Puerto Rican philanthropist

Valentín Tricoche (c. 1800 – 1863) was a Puerto Rican land owner and philanthropist from Ponce, Puerto Rico. He is best remembered for his generous donation that made possible the building of Hospital Tricoche.

==Early years==
Valentin Tricoche was born in Puerto Rico around 1800.

==Landowner==
He became a wealthy land owner in Ponce with lands on the western bank of Rio Bucana which included lands with a stone mine. He also owned a significant amount of land in barrio Segundo, north-west of the city of Ponce proper, which he later donated for the construction of a hospital and shelter.

==Philanthropist==
Tricoche made possible the establishment of the "Albergue Caritativo Tricoche" (English: Tricoche Charitable Shelter) in 1878 thanks to an endowment he left in his will to the city of Ponce. The funds were to be used for the construction of a shelter-hospital for the poor and needy of Ponce. The hospital came to be known as Hospital Tricoche. Tricoche also made possible the construction of Ponce's Alfonso XII Aqueduct. Tricoche donated 82,970 Spanish pesos to the city, of which 47,300 Spanish pesos were used to build the hospital. The remaining money was used to build the city's aqueduct. He saw the aqueduct as an investment and his plan was that money obtained from the sale of water to city residents and local businesses and industry could be used for the maintenance of the hospital.

==Death and honors==
Valentín Tricoche died in 1863. His remains were laid to rest at the hospital that bears his name. A plaque at the Panteón Nacional Román Baldorioty de Castro states Valentin Tricoche is buried at the Panteón, but upon construction of the hospital 22 years later (in 1885), his remains were moved to the hospital site where they still remain today.

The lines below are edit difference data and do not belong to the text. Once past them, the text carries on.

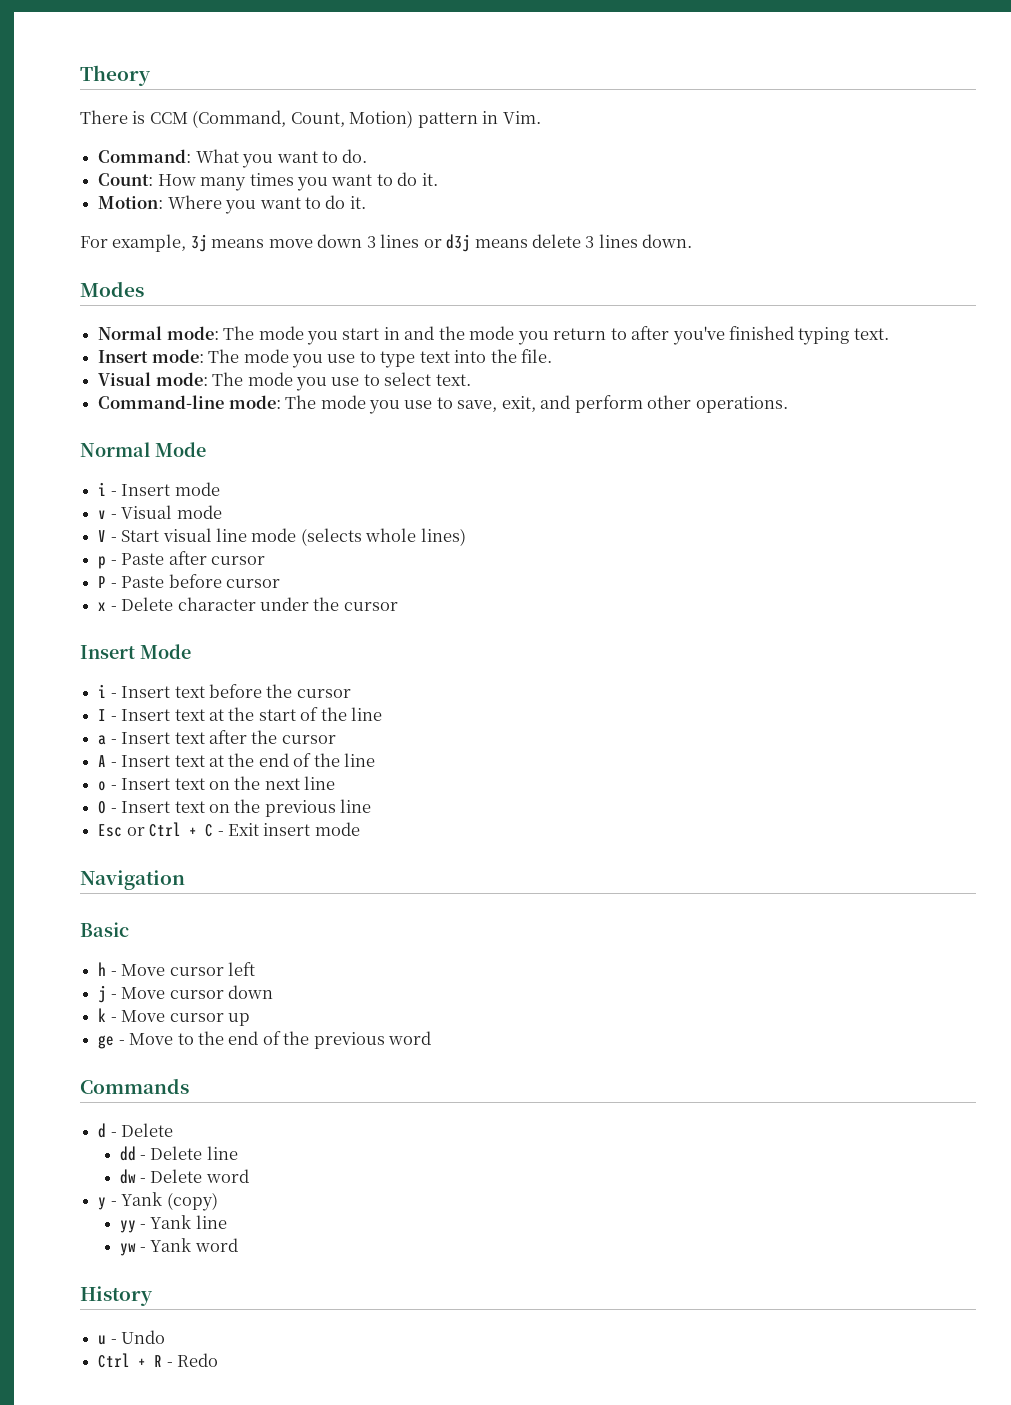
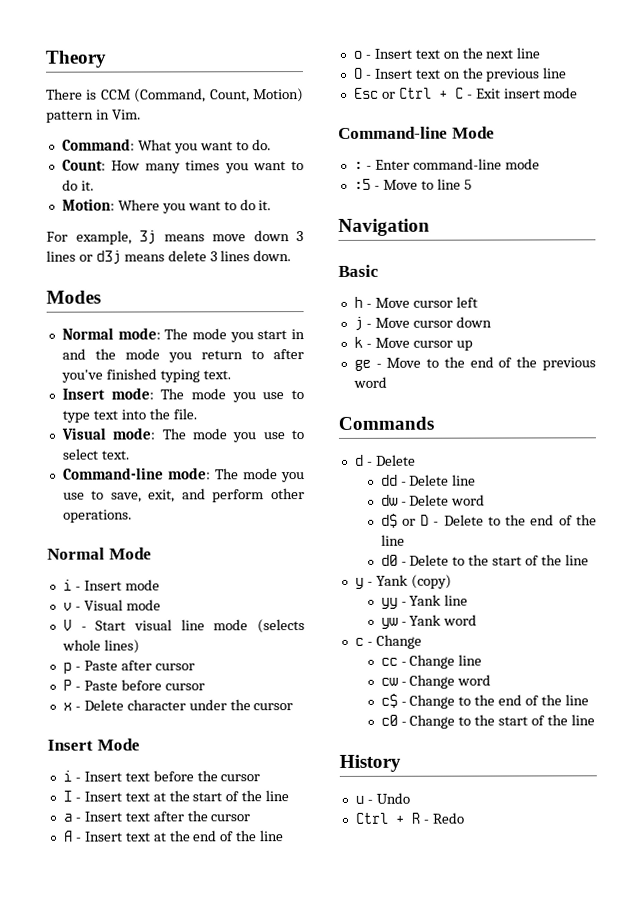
+ Command-line Mode
+ : - Enter command-line mode
+ :5 - Move to line 5
+ d$ or D - Delete to the end of the line
+ d0 - Delete to the start of the line
+ c - Change
+ cc - Change line
+ cw - Change word
+ c$ - Change to the end of the line
+ c0 - Change to the start of the line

On 7 March 2003, the Legislative Assembly of Puerto Rico approved Senate Bill 1812 declaring November 15 of each year as “Philanthropy Day,” to acknowledge and promote valuable and generous philanthropic action of citizens on behalf of the People of Puerto Rico. It declared that "the Spanish gentleman, Mr. Valentín Tricoche, to mention an example of the past, represents the power of philanthropy and civic value of those who practice the same. Don Valentín provided the city of Ponce with an important public hospital that carries his name, as well as the Alfonso XII aqueduct, a beautiful structure that still exists today, and which, for many years, served the southern population."